» What is needed
Since the copy must match the original, write out each record word for word, skipping only the pictures.

Stored data

_ _ _ _

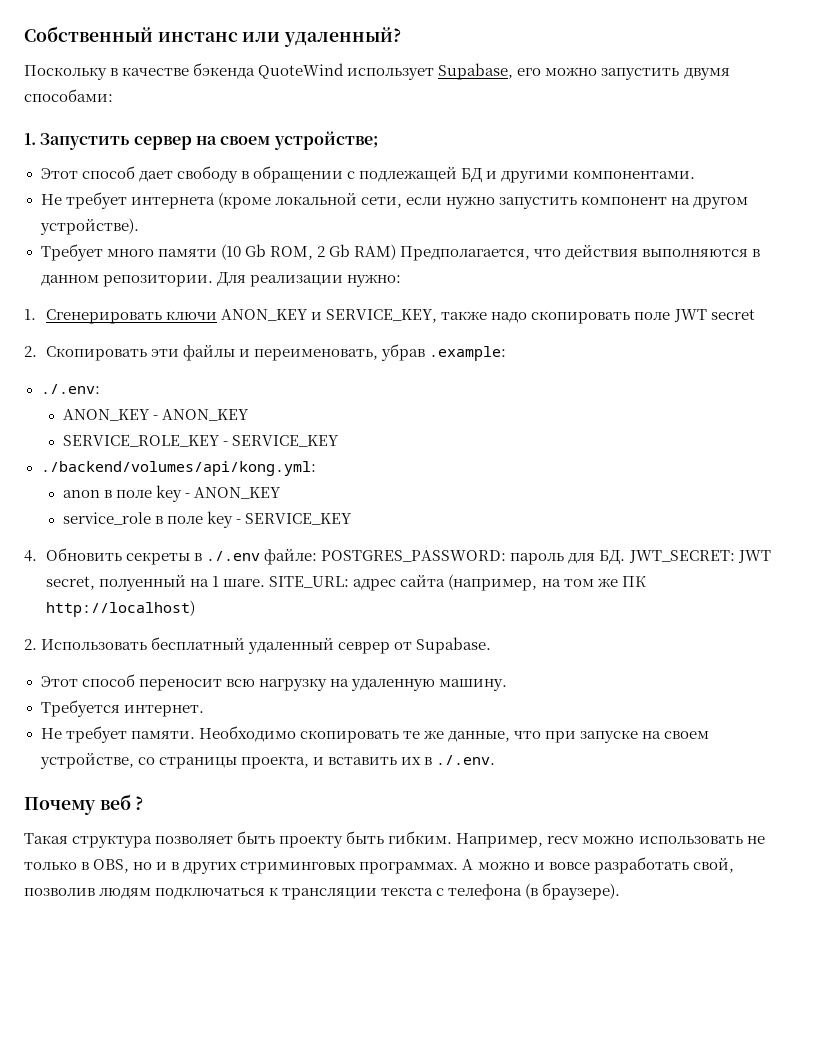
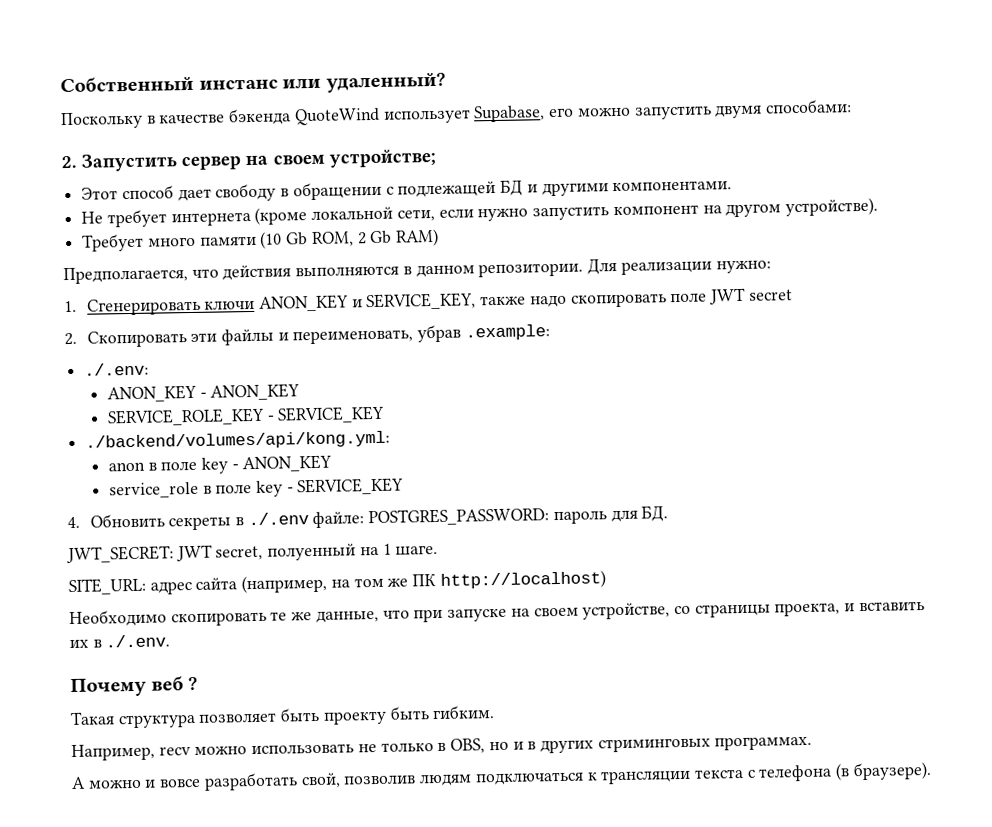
- 1. Запустить сервер на своем устройстве;
+ 2. Запустить сервер на своем устройстве;
- Требует много памяти (10 Gb ROM, 2 Gb RAM) Предполагается, что действия выполняются в данном репозитории.
+ Требует много памяти (10 Gb ROM, 2 Gb RAM)
+ Предполагается, что действия выполняются в данном репозитории.
- 4. Обновить секреты в ./.env файле: POSTGRES_PASSWORD: пароль для БД. JWT_SECRET: JWT secret, полуенный на 1 шаге. SITE_URL: адрес сайта (например, на том же ПК http://localhost)
+ 4. Обновить секреты в ./.env файле: POSTGRES_PASSWORD: пароль для БД.
+ JWT_SECRET: JWT secret, полуенный на 1 шаге.
+ SITE_URL: адрес сайта (например, на том же ПК http://localhost)
- 2. Использовать бесплатный удаленный севрер от Supabase.
- Этот способ переносит всю нагрузку на удаленную машину.
- Требуется интернет.
- Не требует памяти.
- Такая структура позволяет быть проекту быть гибким. Например, recv можно использовать не только в OBS, но и в других стриминговых программах. А можно и вовсе разработать свой, позволив людям подключаться к трансляции текста с телефона (в браузере).
+ Такая структура позволяет быть проекту быть гибким.
+ Например, recv можно использовать не только в OBS, но и в других стриминговых программах.
+ А можно и вовсе разработать свой, позволив людям подключаться к трансляции текста с телефона (в браузере).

_ _ _ _

» Exercise answer
- 1. Запустить сервер на своем устройстве;
+ 2. Запустить сервер на своем устройстве;
- Требует много памяти (10 Gb ROM, 2 Gb RAM) Предполагается, что действия выполняются в данном репозитории.
+ Требует много памяти (10 Gb ROM, 2 Gb RAM)
+ Предполагается, что действия выполняются в данном репозитории.
- 4. Обновить секреты в ./.env файле: POSTGRES_PASSWORD: пароль для БД. JWT_SECRET: JWT secret, полуенный на 1 шаге. SITE_URL: адрес сайта (например, на том же ПК http://localhost)
+ 4. Обновить секреты в ./.env файле: POSTGRES_PASSWORD: пароль для БД.
+ JWT_SECRET: JWT secret, полуенный на 1 шаге.
+ SITE_URL: адрес сайта (например, на том же ПК http://localhost)
- 2. Использовать бесплатный удаленный севрер от Supabase.
- Этот способ переносит всю нагрузку на удаленную машину.
- Требуется интернет.
- Не требует памяти.
- Такая структура позволяет быть проекту быть гибким. Например, recv можно использовать не только в OBS, но и в других стриминговых программах. А можно и вовсе разработать свой, позволив людям подключаться к трансляции текста с телефона (в браузере).
+ Такая структура позволяет быть проекту быть гибким.
+ Например, recv можно использовать не только в OBS, но и в других стриминговых программах.
+ А можно и вовсе разработать свой, позволив людям подключаться к трансляции текста с телефона (в браузере).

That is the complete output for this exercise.